Nicht selten kommt es vor, dass Pflegekräfte im Trubel des Alltags zu einem scharfen Schwert greifen: Sie legen der PDL eine Überlastungsanzeige auf den Tisch. Damit signalisieren sie: „Ab jetzt lehne ich die Verantwortung für meine Arbeit ab – und ab morgen haftet ihr als Leitung selbst für meine Fehler.“ Viele Leitungskräfte schwanken dann zwischen Ärger und Verständnis. Vor allem aber wissen sie nicht, wie sie souverän und rechtssicher damit umgehen sollen.
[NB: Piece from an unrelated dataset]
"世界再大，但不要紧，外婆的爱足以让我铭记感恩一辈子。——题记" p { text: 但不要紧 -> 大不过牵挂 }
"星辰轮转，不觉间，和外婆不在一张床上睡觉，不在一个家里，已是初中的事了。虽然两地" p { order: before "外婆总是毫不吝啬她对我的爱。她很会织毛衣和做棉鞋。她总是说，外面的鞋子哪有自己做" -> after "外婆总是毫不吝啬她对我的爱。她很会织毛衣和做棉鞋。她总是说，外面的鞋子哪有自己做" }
Problemanzeigen sind verpflichtend
Mitarbeiter sind nicht nur berechtigt, sondern gesetzlich geradezu verpflichtet, bei Gefahren für ihre Gesundheit Alarm zu schlagen. Als Arbeitgeber wiederum würden Sie Ihre Rechtsposition verschlechtern und Haftungsrisiken eingehen, falls Sie Überlastungsanzeigen einfach ignorieren. Daher sollten Sie sich sehr ernsthaft mit der geschilderten Problemlage auseinandersetzen und gemeinsam mit Ihren Pflegekräften nach Auswegen suchen. Halten Sie jedoch eine Überlastungsanzeige für unbegründet, sollten Sie zu dieser Meinung auch stehen.
Reagieren Sie schriftlich
Wichtig ist, dass Sie am Ende Mitarbeitern, die Ihnen eine Überlastung schriftlich mitgeteilt haben, auf demselben Weg eine Antwort zukommen lassen. Nur so stellen Sie Ihre vorherige Rechtsposition wieder her. Wenn Sie die Anzeige stattdessen ignorieren, verletzen Sie als Arbeitgeber Ihre Fürsorgepflicht, die sich aus dem Bürgerlichen Gesetzbuch (§ 618) ergibt.